Every week Vince would try to screw me, and I’d come right back with something really wild that would shock the fans and keep them coming back for more. It was super-ego versus super-ego. Vince tried to screw Stone Cold at every turn, but I got my revenge in some very creative ways. Nobody tells Stone Cold what to do, and that’s the bottom line.
I filled up Vince’s classic Corvette convertible with tons of concrete from a cement mixer I drove into the Nassau Coliseum. I crushed his limo with the 3:16 Monster Truck. I drove a beer truck into the arena, and hosed him and his stooges down with thousands of gallons of beer. I attacked him while he was in the hospital and zapped him with those heart paddles. I brained him with a bedpan and jammed an enema gimmick up his backside.

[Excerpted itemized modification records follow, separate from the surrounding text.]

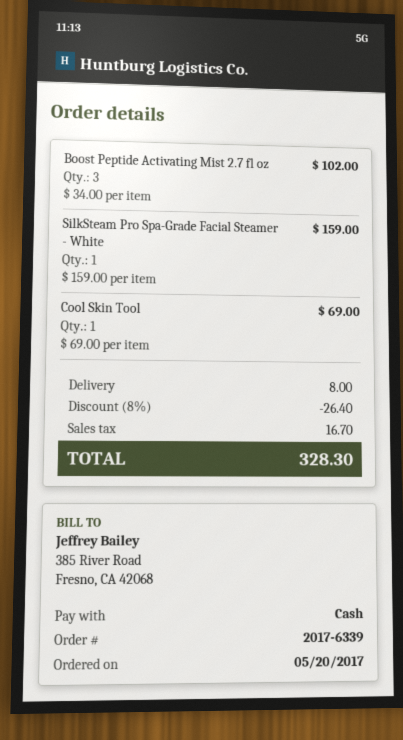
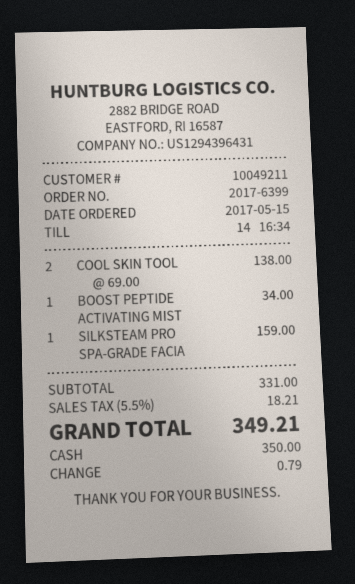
order number: 2017-6339 -> 2017-6399
order date: 2017-05-20 -> 2017-05-15
Boost Peptide Activating Mist 2.7 fl oz: 3 x 34.00 = 102.00 -> 1 x 34.00 = 34.00
Cool Skin Tool: 1 x 69.00 = 69.00 -> 2 x 69.00 = 138.00
discount: 8% = 26.40 -> none
shipping: 8.00 -> none
tax: 16.70 -> 18.21
total: 328.30 -> 349.21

The next week, I filled up his corporate office at WWE headquarters with cow manure. I also hit him with steel chairs and kicked him in the testicles many, many times. I’m not doing that on purpose, by the way. What I’m trying to do is kick him in his gut to set him up for the Stunner. The idea is to kick him in the gut, but sometimes my shorts or jeans were too tight, depending on my weight situation, and I couldn’t lift my leg high enough. Anytime I kicked him below the belt, it was not intentional. It’s just the way it happened. That’s my story and I’m sticking to it.
But Vince has never bitched about it, not even once. For a rich guy
who takes a limo to get a haircut in New York City twice a month, don’t kid yourself. Vince is a tough SOB.
He’s also whacked me with steel chairs and made me bleed a few times himself. I have a scar on the back of my head that’s a permanent souvenir from one of Vince’s chair shots. But I loved working with the man.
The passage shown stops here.